# Exercise brief
Going from the line that contains "background: #ef4444 ->" through the last line of the records, set down each line again exactly, both included, with pictures left out.

[Screenshot and code edit data]
Content starts

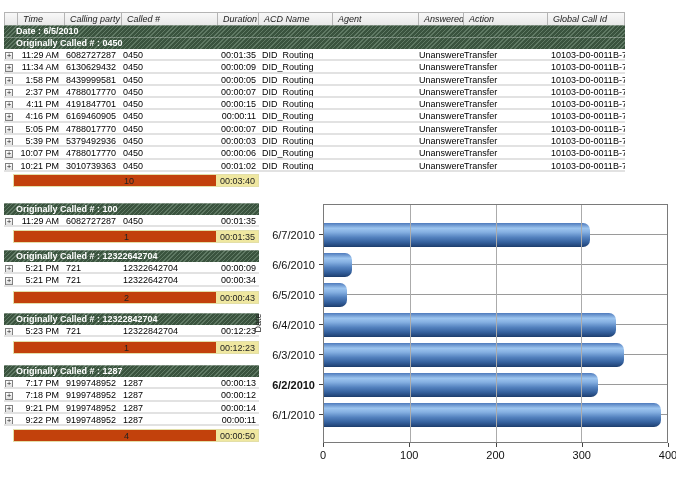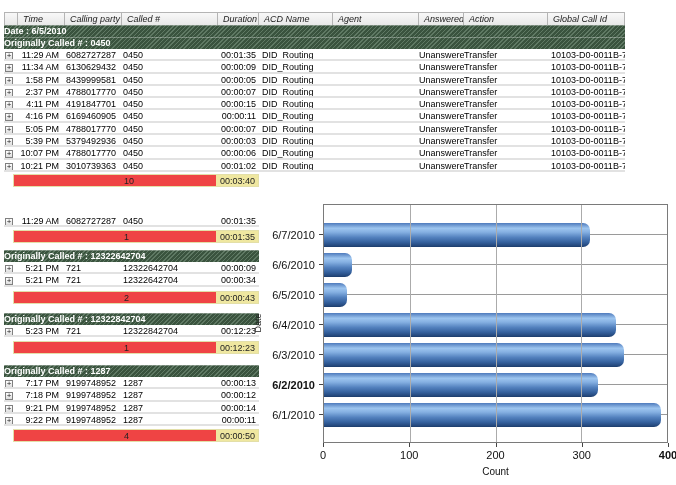"Date : 6/5/2010" .band { padding-left: 0 -> 12px }
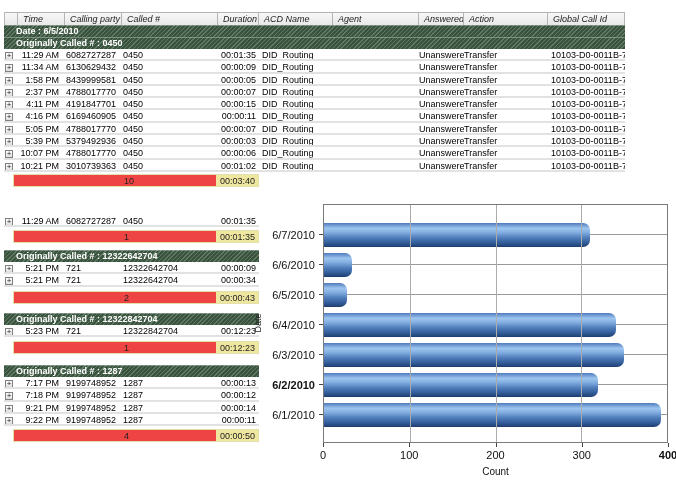"10" .summary { background: #ef4444 -> #c2410c }
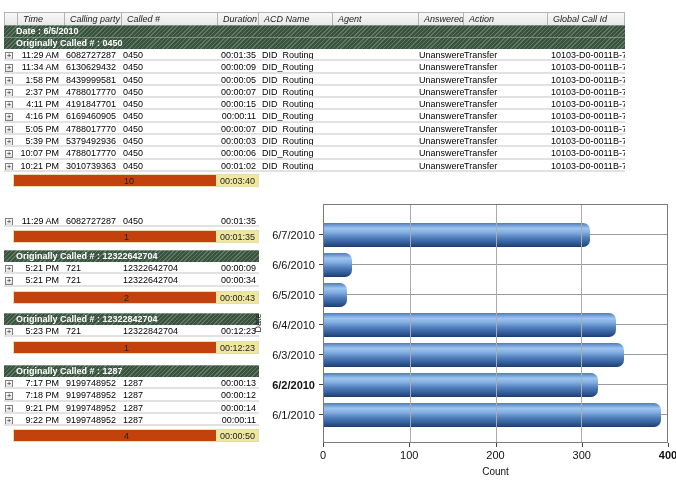"Originally Called # : 100" div.band { html: none -> <div>Originally Called # : 100</div> }
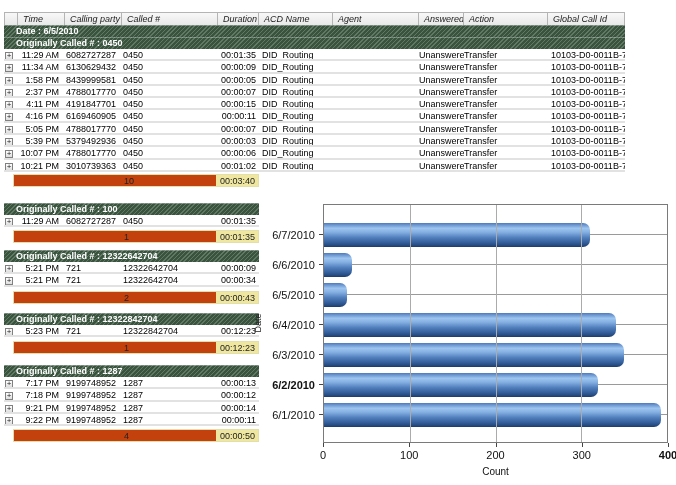"400" div.xticklabel { font-weight: bold -> none }
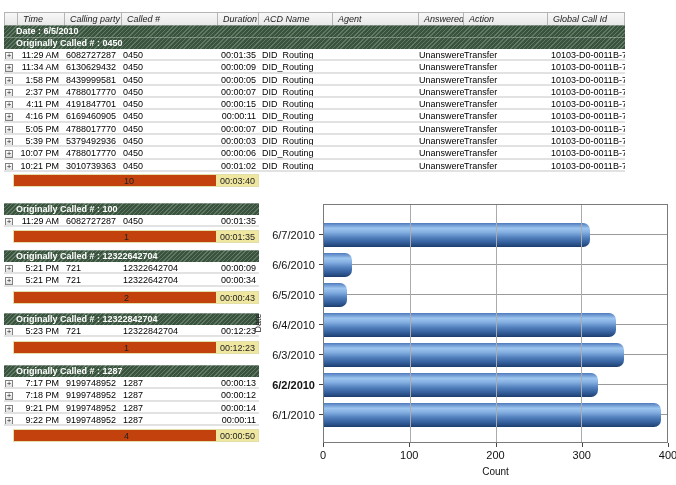"Count" div.xlabel { html: <div>Count</div> -> none }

Content ends

# Final answer
"10" .summary { background: #ef4444 -> #c2410c }
"Originally Called # : 100" div.band { html: none -> <div>Originally Called # : 100</div> }
"400" div.xticklabel { font-weight: bold -> none }
"Count" div.xlabel { html: <div>Count</div> -> none }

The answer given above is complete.